Just like full employment positions, apprentices and trainees may need to provide a CV and cover letter for an employer to look over.
Even for those pursuing school-based apprenticeships that don’t have any industry experience, these documents can provide some background as to who you are, what your skills and strengths are, and why you are interested in being employed by this particular company.
Much emphasis is put on the preparation of your CV, but it is often the cover letter that really sells what you have to offer and draws the employer in.
Here are a few of the basics to cover when writing your letter.
Personalise the letter for the role
Instead of using the stock-standard cover letter templates that are quite broad and general in explaining your strengths, personalise your letter by going into extra detail.
Pick out the most relevant skills and experiences that can be used in the apprenticeship role you are applying for, stating specific examples which illustrate how these could be an advantage.
Anyone can say that they are good problem-solvers, but you can make yourself stand out by giving the employer good examples of relevant challenges you overcame, and how your problem-solving skills played a part.
Write in your own words
With cover letter templates, you may find that there are a lot of words that you wouldn’t normally use. Write your cover letter in your own words. This shows that you took the time and effort to create your own letter, further demonstrating how much you want the role.
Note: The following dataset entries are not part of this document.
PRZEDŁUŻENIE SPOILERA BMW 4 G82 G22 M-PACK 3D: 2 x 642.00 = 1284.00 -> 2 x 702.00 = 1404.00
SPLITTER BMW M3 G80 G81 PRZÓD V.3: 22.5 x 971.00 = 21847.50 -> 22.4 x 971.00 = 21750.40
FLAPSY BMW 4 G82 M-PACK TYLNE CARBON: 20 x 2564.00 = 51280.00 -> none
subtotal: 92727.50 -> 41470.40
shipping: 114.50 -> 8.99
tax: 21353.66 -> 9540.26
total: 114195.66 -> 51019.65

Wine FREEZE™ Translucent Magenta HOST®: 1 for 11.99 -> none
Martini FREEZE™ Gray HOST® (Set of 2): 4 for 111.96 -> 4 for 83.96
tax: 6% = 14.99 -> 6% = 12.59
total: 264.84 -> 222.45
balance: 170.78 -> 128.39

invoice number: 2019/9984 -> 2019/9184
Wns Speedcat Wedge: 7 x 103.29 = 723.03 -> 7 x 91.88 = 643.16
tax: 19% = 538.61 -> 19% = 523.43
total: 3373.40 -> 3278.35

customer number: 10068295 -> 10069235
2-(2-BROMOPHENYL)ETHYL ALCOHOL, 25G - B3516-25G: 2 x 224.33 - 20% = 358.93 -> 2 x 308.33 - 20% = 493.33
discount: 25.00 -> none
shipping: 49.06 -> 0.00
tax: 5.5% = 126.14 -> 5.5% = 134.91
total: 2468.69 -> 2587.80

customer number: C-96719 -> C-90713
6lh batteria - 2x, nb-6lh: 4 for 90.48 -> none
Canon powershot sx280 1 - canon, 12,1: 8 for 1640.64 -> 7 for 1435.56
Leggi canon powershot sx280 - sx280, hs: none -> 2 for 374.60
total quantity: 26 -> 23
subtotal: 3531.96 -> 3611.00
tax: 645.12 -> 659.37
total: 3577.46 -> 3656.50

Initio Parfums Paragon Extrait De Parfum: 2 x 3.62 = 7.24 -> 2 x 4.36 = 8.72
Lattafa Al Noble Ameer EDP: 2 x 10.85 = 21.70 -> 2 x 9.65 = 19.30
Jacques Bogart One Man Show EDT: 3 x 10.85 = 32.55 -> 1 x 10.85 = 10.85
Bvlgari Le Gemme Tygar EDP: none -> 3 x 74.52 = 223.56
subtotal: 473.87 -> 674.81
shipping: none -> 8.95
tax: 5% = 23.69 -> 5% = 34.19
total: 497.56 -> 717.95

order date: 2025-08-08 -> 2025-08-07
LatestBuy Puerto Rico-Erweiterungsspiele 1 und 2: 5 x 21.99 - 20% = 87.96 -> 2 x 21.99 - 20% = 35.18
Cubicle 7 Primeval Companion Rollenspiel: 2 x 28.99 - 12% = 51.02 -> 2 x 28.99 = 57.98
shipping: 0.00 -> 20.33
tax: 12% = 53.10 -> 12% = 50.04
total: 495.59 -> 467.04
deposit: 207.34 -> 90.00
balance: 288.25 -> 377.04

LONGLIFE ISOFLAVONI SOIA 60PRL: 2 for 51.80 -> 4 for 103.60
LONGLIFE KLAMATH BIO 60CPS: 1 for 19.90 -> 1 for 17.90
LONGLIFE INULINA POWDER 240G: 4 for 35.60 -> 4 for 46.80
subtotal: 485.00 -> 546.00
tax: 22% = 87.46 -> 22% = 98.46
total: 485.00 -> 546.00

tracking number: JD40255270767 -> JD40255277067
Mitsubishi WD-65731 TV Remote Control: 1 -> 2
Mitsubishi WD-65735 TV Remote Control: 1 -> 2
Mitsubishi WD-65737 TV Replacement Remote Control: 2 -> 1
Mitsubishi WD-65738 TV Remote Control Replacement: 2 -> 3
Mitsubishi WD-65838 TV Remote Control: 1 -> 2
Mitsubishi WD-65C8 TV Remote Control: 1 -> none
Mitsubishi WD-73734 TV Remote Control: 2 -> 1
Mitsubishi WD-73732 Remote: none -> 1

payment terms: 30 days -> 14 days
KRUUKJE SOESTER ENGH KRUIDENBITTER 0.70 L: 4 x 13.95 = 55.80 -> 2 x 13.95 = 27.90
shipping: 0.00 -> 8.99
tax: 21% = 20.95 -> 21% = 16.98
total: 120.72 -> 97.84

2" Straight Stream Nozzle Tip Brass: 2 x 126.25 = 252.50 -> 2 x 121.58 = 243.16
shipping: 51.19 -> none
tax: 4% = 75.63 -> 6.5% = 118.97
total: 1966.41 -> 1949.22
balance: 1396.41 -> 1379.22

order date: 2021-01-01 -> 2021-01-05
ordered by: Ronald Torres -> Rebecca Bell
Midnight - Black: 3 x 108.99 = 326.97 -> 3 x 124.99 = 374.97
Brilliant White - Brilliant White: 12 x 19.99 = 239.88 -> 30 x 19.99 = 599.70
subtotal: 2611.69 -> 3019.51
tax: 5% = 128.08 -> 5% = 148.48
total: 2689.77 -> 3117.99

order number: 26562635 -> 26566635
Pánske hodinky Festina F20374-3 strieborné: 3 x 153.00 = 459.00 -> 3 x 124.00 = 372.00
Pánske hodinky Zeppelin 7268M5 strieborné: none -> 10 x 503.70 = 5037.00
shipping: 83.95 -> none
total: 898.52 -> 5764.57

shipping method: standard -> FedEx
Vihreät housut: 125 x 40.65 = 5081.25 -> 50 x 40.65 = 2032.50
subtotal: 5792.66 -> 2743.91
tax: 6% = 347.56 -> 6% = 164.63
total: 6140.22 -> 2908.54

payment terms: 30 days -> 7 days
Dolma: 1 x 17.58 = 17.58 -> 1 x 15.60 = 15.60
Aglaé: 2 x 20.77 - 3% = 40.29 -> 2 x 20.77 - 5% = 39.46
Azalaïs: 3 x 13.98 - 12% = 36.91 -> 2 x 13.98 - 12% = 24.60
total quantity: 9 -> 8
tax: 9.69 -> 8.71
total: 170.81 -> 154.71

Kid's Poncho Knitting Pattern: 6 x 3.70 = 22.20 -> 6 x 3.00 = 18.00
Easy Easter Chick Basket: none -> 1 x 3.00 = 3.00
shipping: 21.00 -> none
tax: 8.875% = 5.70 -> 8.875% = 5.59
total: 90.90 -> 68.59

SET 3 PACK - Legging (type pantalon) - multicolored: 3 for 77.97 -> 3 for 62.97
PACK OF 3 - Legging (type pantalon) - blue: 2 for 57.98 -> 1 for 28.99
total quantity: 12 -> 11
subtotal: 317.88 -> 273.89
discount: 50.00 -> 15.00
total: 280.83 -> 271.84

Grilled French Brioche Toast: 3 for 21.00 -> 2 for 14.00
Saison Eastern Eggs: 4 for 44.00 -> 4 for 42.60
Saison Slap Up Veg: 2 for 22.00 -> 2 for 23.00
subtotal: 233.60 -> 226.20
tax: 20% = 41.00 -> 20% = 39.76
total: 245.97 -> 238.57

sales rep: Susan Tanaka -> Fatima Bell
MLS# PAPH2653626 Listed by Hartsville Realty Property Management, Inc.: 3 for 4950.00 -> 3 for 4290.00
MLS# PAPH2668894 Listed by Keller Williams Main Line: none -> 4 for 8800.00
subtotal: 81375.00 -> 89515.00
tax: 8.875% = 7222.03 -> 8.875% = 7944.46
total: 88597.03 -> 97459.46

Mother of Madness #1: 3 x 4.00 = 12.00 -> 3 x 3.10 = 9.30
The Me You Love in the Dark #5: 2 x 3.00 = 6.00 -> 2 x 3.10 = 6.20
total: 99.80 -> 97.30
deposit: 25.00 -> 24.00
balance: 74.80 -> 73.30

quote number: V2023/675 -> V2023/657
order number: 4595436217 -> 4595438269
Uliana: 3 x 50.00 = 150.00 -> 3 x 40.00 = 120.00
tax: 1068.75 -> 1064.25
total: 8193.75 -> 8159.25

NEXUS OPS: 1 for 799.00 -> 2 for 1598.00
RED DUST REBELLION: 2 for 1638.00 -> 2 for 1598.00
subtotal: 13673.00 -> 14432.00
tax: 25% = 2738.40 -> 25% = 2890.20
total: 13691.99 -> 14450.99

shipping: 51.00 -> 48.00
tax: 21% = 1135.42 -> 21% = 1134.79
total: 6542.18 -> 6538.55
You can use cover letter templates to get an idea of the structure needed, but remember to use your own language.
Cover all the essentials
Overall, your cover letter should give the employer an idea of who you are, why you are interested in a role with their company, and the skills that you could bring to the job.
Throughout your letter, it should appear that you have a genuine interest in pursuing an apprenticeship or traineeship role with this employer.
To help make your letter stand out from others, do your research on the company to demonstrate your knowledge, and to show your made the extra effort.
Don’t go too fancy with your paper or font type. Use a program such as Microsoft Word to write your cover letter, and a font such as Times New Roman or Arial.
Keep your letter to one page at most and don’t forget to sign it if you’re handing in a hard copy.